- _TASK DIRECTIONS_: Pictures aside, repeat every record below exactly.

- _PROVIDED RECORDS_:
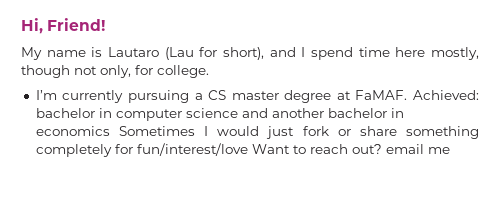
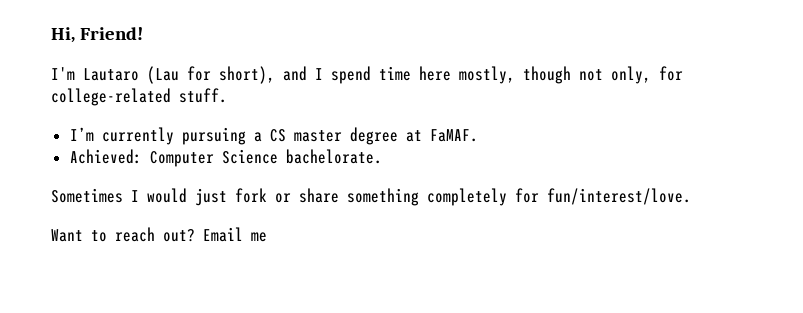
[21,47,103,60] My name is -> [51,67,75,80] I'm
[157,65,209,78] college. -> [51,88,227,106] college-related stuff.
[412,90,479,100] [35,108,404,121] [35,126,110,136] Achieved: bachelor in computer science and another bachelor in economics -> [69,149,382,167] // Achieved: Computer Science bachelorate. //
[136,143,248,156] fun/interest/love -> [547,188,691,205] fun/interest/love. //
[385,144,424,154] email -> [203,227,243,242] Email

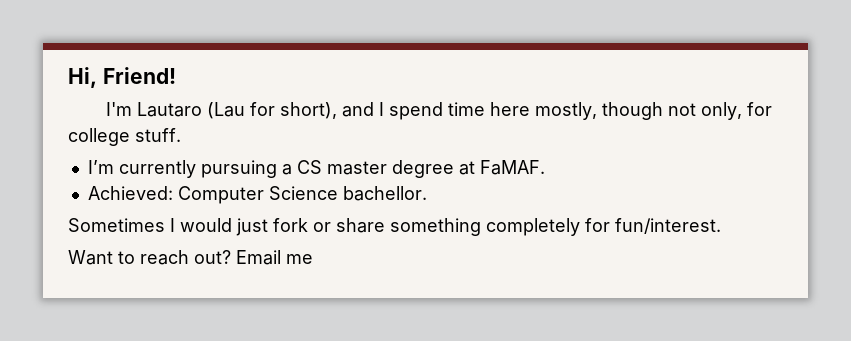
[51,88,171,106] college-related -> [68,128,130,146] college
[285,149,382,164] bachelorate. -> [342,186,427,201] bachellor.
[547,188,691,205] fun/interest/love. -> [615,218,721,234] fun/interest.

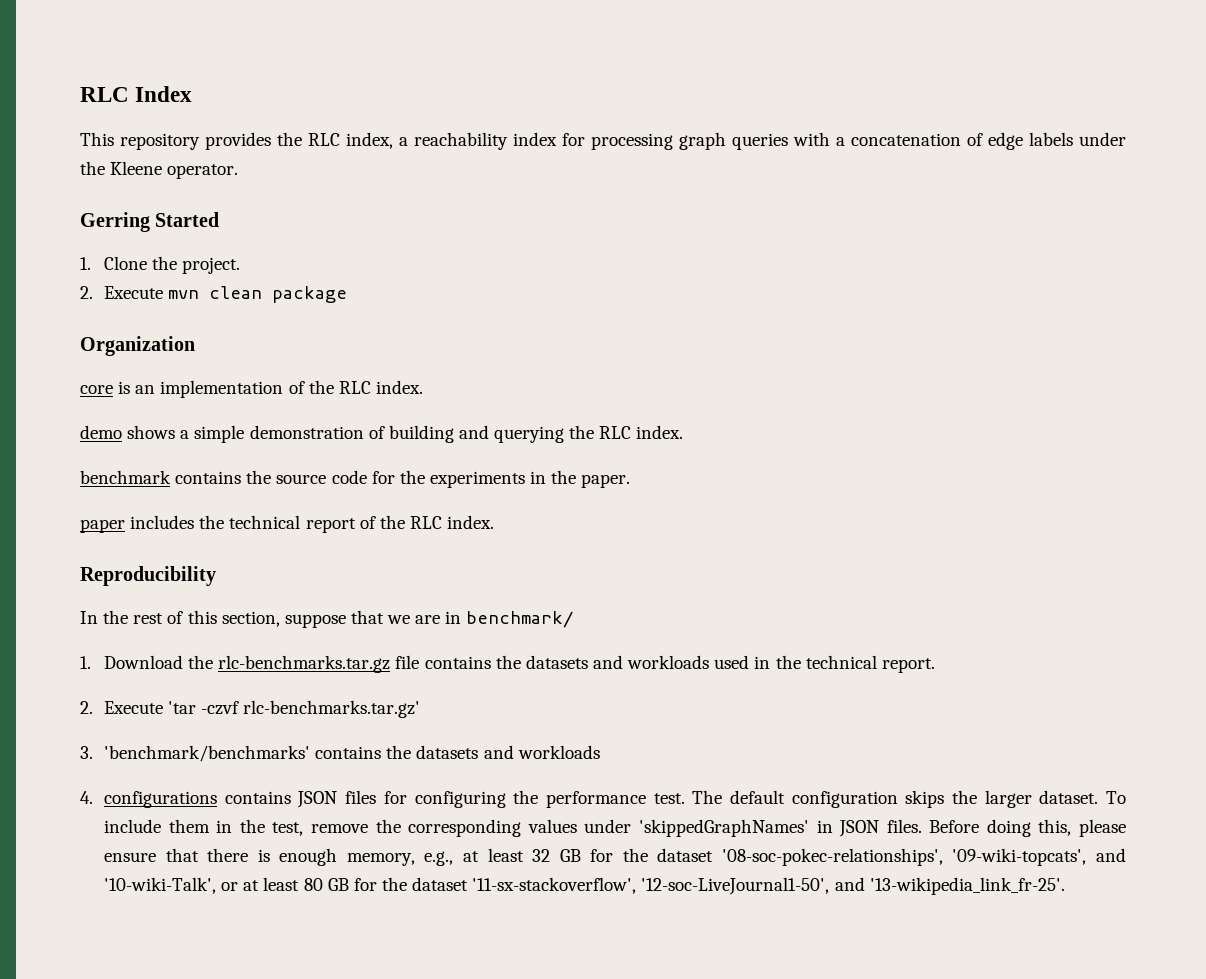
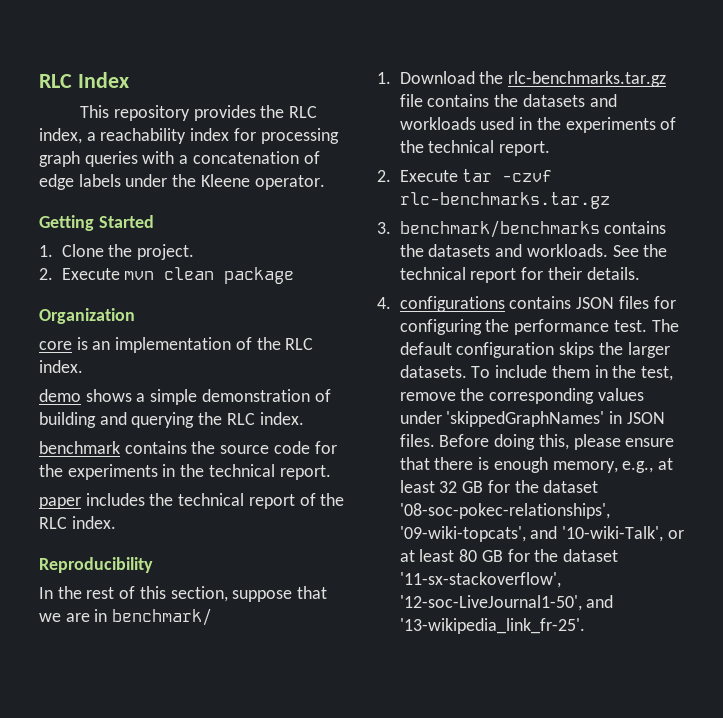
[80,212,150,232] Gerring -> [39,215,94,231] Getting
[581,474,631,488] paper. -> [208,464,331,480] technical report.
(801, 662) none -> [565,117,677,133] [399,140,424,153] experiments of the
[168,700,421,718] 'tar -czvf rlc-benchmarks.tar.gz' -> [462,169,553,182] [399,192,610,209] tar -czvf rlc-benchmarks.tar.gz
[104,745,600,762] 'benchmark/benchmarks' contains the datasets and workloads -> [399,220,667,238] [399,244,668,257] [399,267,640,283] benchmark/benchmarks contains the datasets and workloads. See the technical report for their details.
[1039,790,1099,804] dataset. -> [399,365,467,378] datasets.

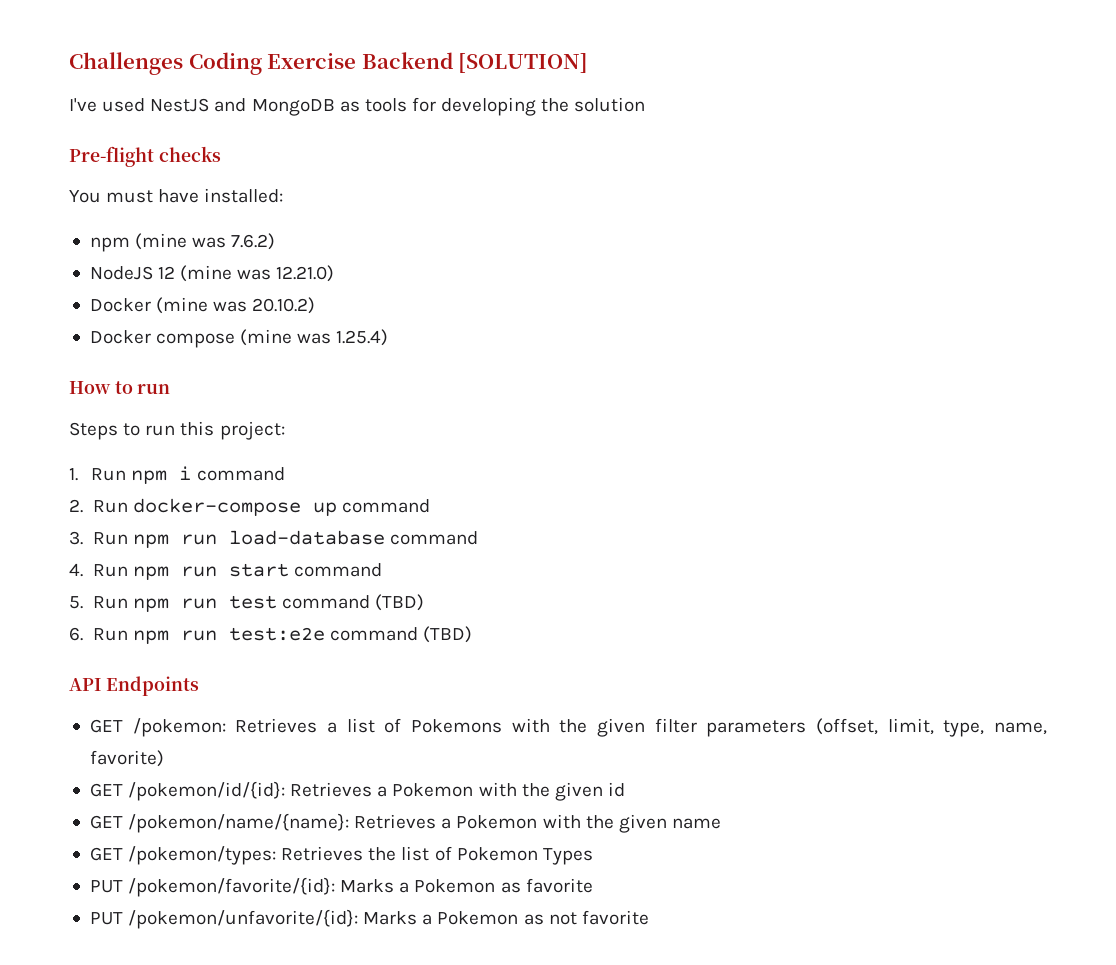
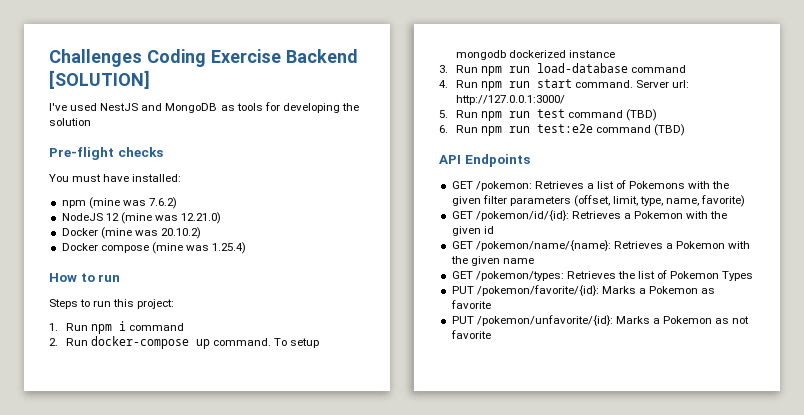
[341,499,430,513] command -> [212,338,319,348] [455,50,615,60] command. To setup mongodb dockerized instance
[293,563,382,577] command -> [574,80,689,88] [455,95,565,105] command. Server url: http://127.0.0.1:3000/

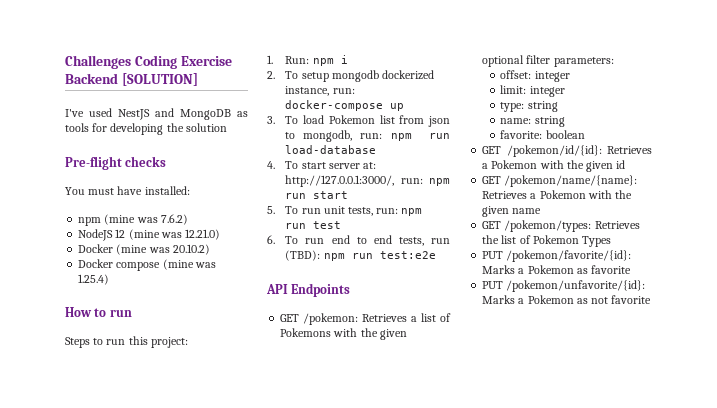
[65,323,88,331] Run -> [285,56,310,64] Run:
[128,323,184,331] command -> (348, 59) none
[65,336,319,349] [455,50,615,60] [439,65,478,73] Run docker-compose up command. To setup mongodb dockerized instance // 3. Run -> [285,70,434,82] [285,86,355,96] [285,100,405,111] [267,115,450,127] [285,130,383,142] To setup mongodb dockerized instance, run: docker-compose up // 3. To load Pokemon list from json to mongodb, run:
[630,65,686,73] command -> (377, 149) none
[455,79,689,91] [455,95,565,105] [439,110,478,118] Run npm run start command. Server url: http://127.0.0.1:3000/ // 5. Run -> [285,161,376,169] [285,175,450,187] [285,191,349,199] [267,206,399,216] To start server at: http://127.0.0.1:3000/, run: npm run start // 5. To run unit tests, run:
[567,109,657,121] command (TBD) -> (342, 225) none
[455,125,478,133] Run -> [285,235,450,246] [285,250,321,261] To run end to end tests, run (TBD):
[595,124,685,136] command (TBD) -> (436, 255) none
[482,195,746,207] filter parameters (offset, limit, type, name, favorite) -> [482,55,614,67] [500,70,570,82] [500,85,565,97] [500,101,558,112] [500,116,565,127] [500,130,585,139] optional filter parameters: // offset: integer // limit: integer // type: string // name: string // favorite: boolean

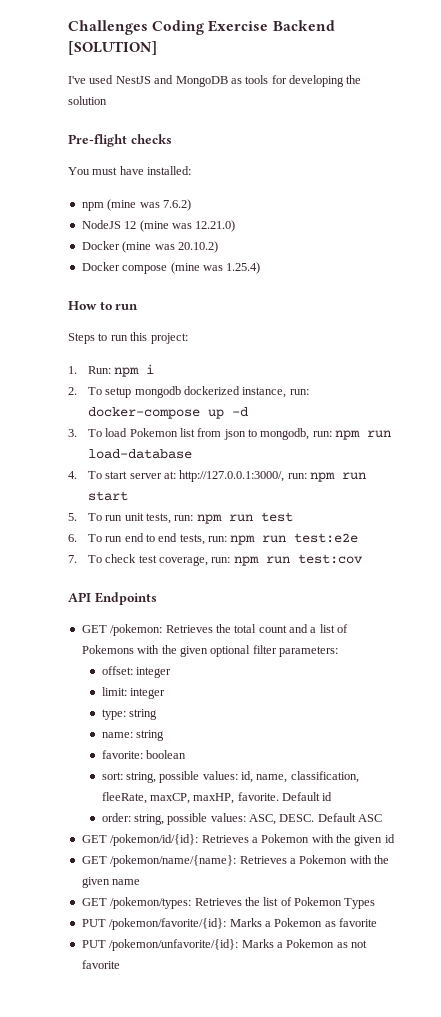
(405, 107) none -> [231,407,248,417] -d
[431,238,450,244] [285,250,321,261] run (TBD): -> [208,536,228,542] run:
(436, 255) none -> [68,554,363,566] // 7. To check test coverage, run: npm run test:cov
(408, 318) none -> [215,624,308,633] the total count and
(585, 134) none -> [101,771,359,783] [101,792,333,804] [101,813,383,825] // sort: string, possible values: id, name, classification, fleeRate, maxCP, maxHP, favorite. Default id // order: string, possible values: ASC, DESC. Default ASC

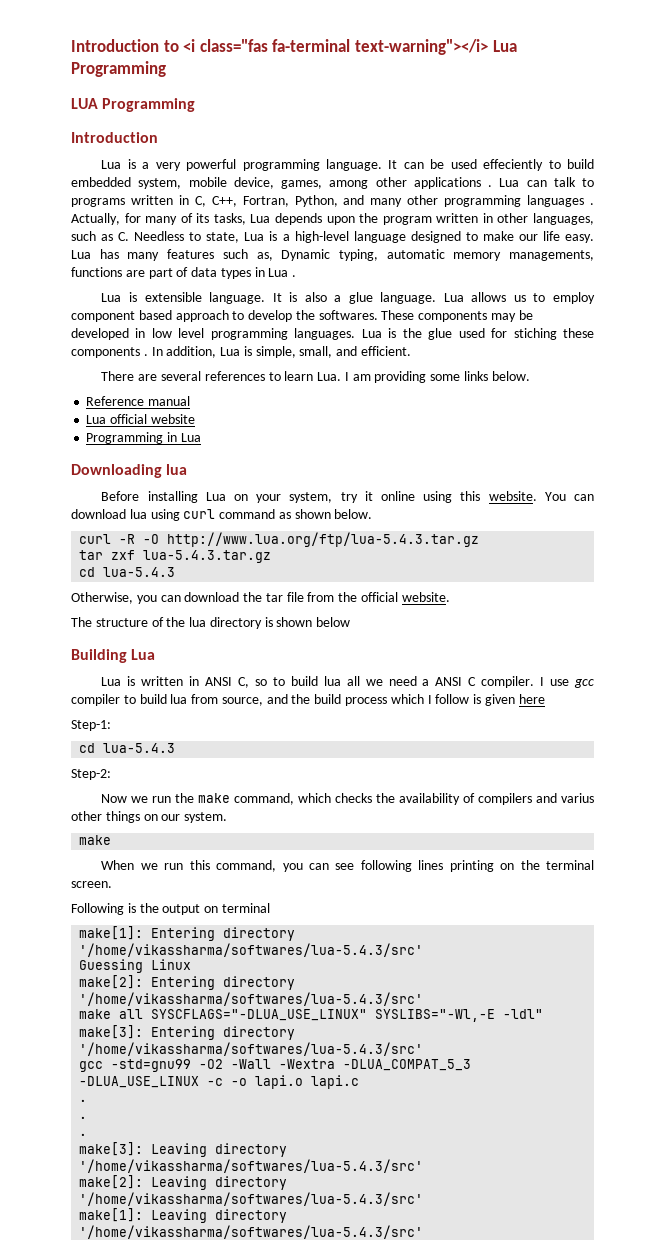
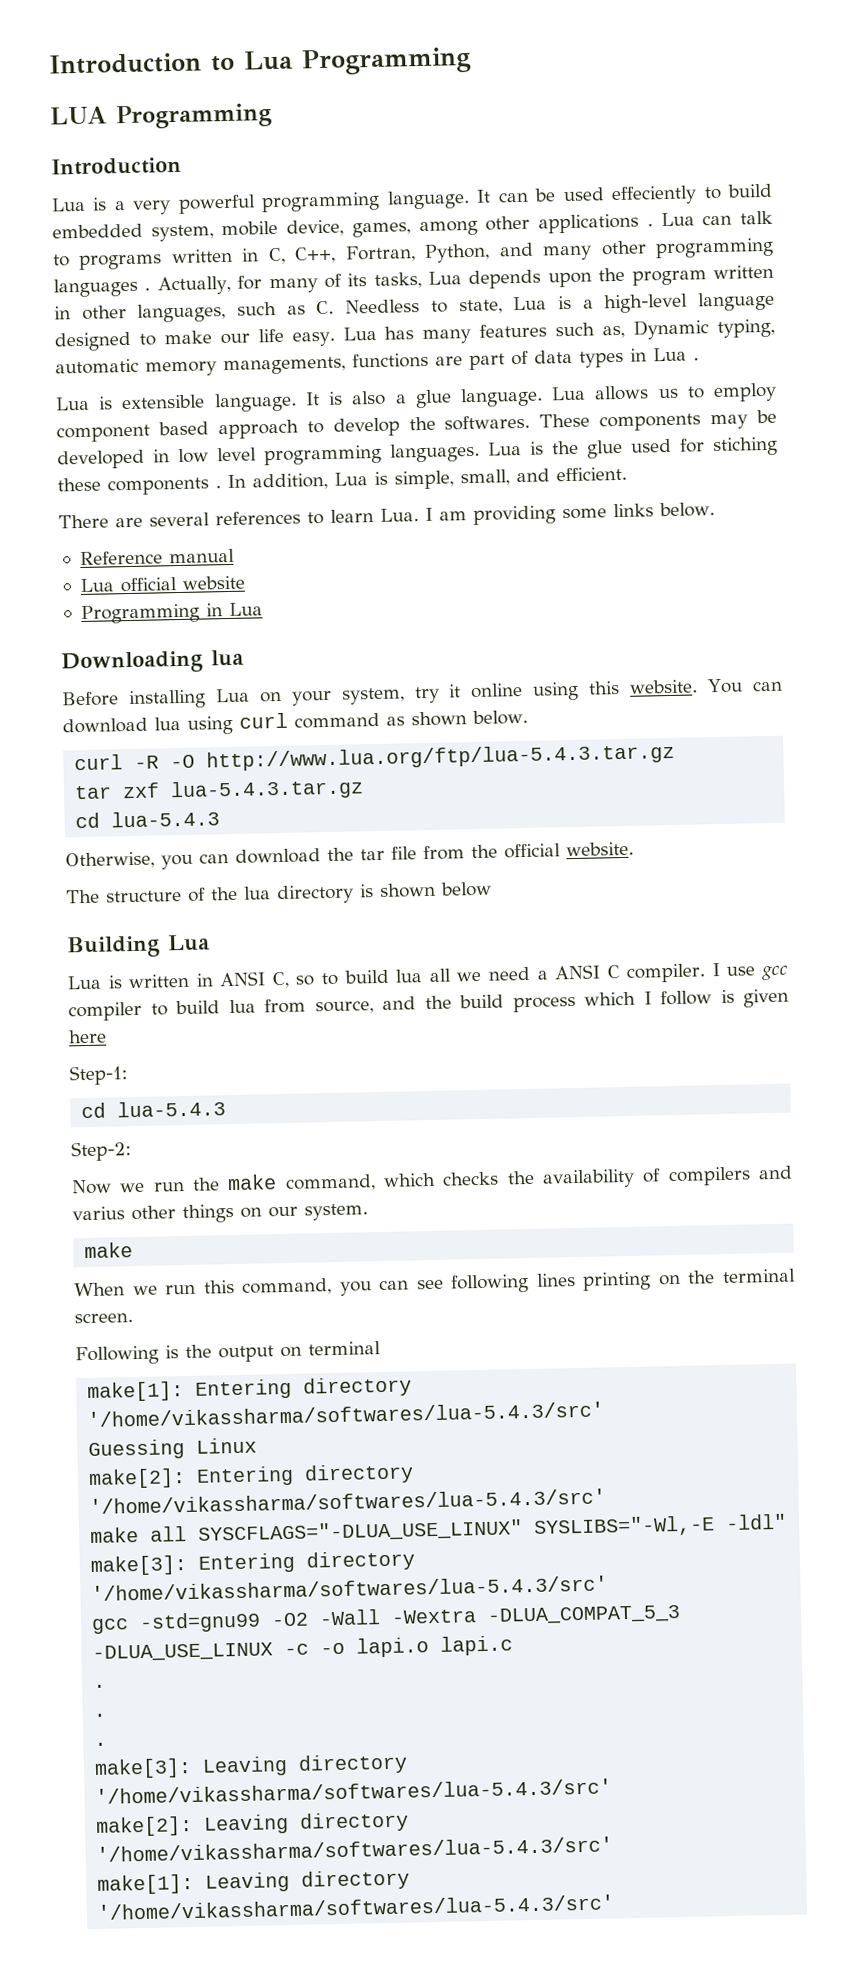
[183,39,488,55] <i class="fas fa-terminal text-warning"></i> -> (235, 63) none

- _TASK OUTPUT_:
[21,47,103,60] My name is -> [51,67,75,80] I'm
[157,65,209,78] college. -> [51,88,227,106] college-related stuff.
[412,90,479,100] [35,108,404,121] [35,126,110,136] Achieved: bachelor in computer science and another bachelor in economics -> [69,149,382,167] // Achieved: Computer Science bachelorate. //
[136,143,248,156] fun/interest/love -> [547,188,691,205] fun/interest/love. //
[385,144,424,154] email -> [203,227,243,242] Email

[51,88,171,106] college-related -> [68,128,130,146] college
[285,149,382,164] bachelorate. -> [342,186,427,201] bachellor.
[547,188,691,205] fun/interest/love. -> [615,218,721,234] fun/interest.

[80,212,150,232] Gerring -> [39,215,94,231] Getting
[581,474,631,488] paper. -> [208,464,331,480] technical report.
(801, 662) none -> [565,117,677,133] [399,140,424,153] experiments of the
[168,700,421,718] 'tar -czvf rlc-benchmarks.tar.gz' -> [462,169,553,182] [399,192,610,209] tar -czvf rlc-benchmarks.tar.gz
[104,745,600,762] 'benchmark/benchmarks' contains the datasets and workloads -> [399,220,667,238] [399,244,668,257] [399,267,640,283] benchmark/benchmarks contains the datasets and workloads. See the technical report for their details.
[1039,790,1099,804] dataset. -> [399,365,467,378] datasets.

[341,499,430,513] command -> [212,338,319,348] [455,50,615,60] command. To setup mongodb dockerized instance
[293,563,382,577] command -> [574,80,689,88] [455,95,565,105] command. Server url: http://127.0.0.1:3000/

[65,323,88,331] Run -> [285,56,310,64] Run:
[128,323,184,331] command -> (348, 59) none
[65,336,319,349] [455,50,615,60] [439,65,478,73] Run docker-compose up command. To setup mongodb dockerized instance // 3. Run -> [285,70,434,82] [285,86,355,96] [285,100,405,111] [267,115,450,127] [285,130,383,142] To setup mongodb dockerized instance, run: docker-compose up // 3. To load Pokemon list from json to mongodb, run:
[630,65,686,73] command -> (377, 149) none
[455,79,689,91] [455,95,565,105] [439,110,478,118] Run npm run start command. Server url: http://127.0.0.1:3000/ // 5. Run -> [285,161,376,169] [285,175,450,187] [285,191,349,199] [267,206,399,216] To start server at: http://127.0.0.1:3000/, run: npm run start // 5. To run unit tests, run:
[567,109,657,121] command (TBD) -> (342, 225) none
[455,125,478,133] Run -> [285,235,450,246] [285,250,321,261] To run end to end tests, run (TBD):
[595,124,685,136] command (TBD) -> (436, 255) none
[482,195,746,207] filter parameters (offset, limit, type, name, favorite) -> [482,55,614,67] [500,70,570,82] [500,85,565,97] [500,101,558,112] [500,116,565,127] [500,130,585,139] optional filter parameters: // offset: integer // limit: integer // type: string // name: string // favorite: boolean

(405, 107) none -> [231,407,248,417] -d
[431,238,450,244] [285,250,321,261] run (TBD): -> [208,536,228,542] run:
(436, 255) none -> [68,554,363,566] // 7. To check test coverage, run: npm run test:cov
(408, 318) none -> [215,624,308,633] the total count and
(585, 134) none -> [101,771,359,783] [101,792,333,804] [101,813,383,825] // sort: string, possible values: id, name, classification, fleeRate, maxCP, maxHP, favorite. Default id // order: string, possible values: ASC, DESC. Default ASC

[183,39,488,55] <i class="fas fa-terminal text-warning"></i> -> (235, 63) none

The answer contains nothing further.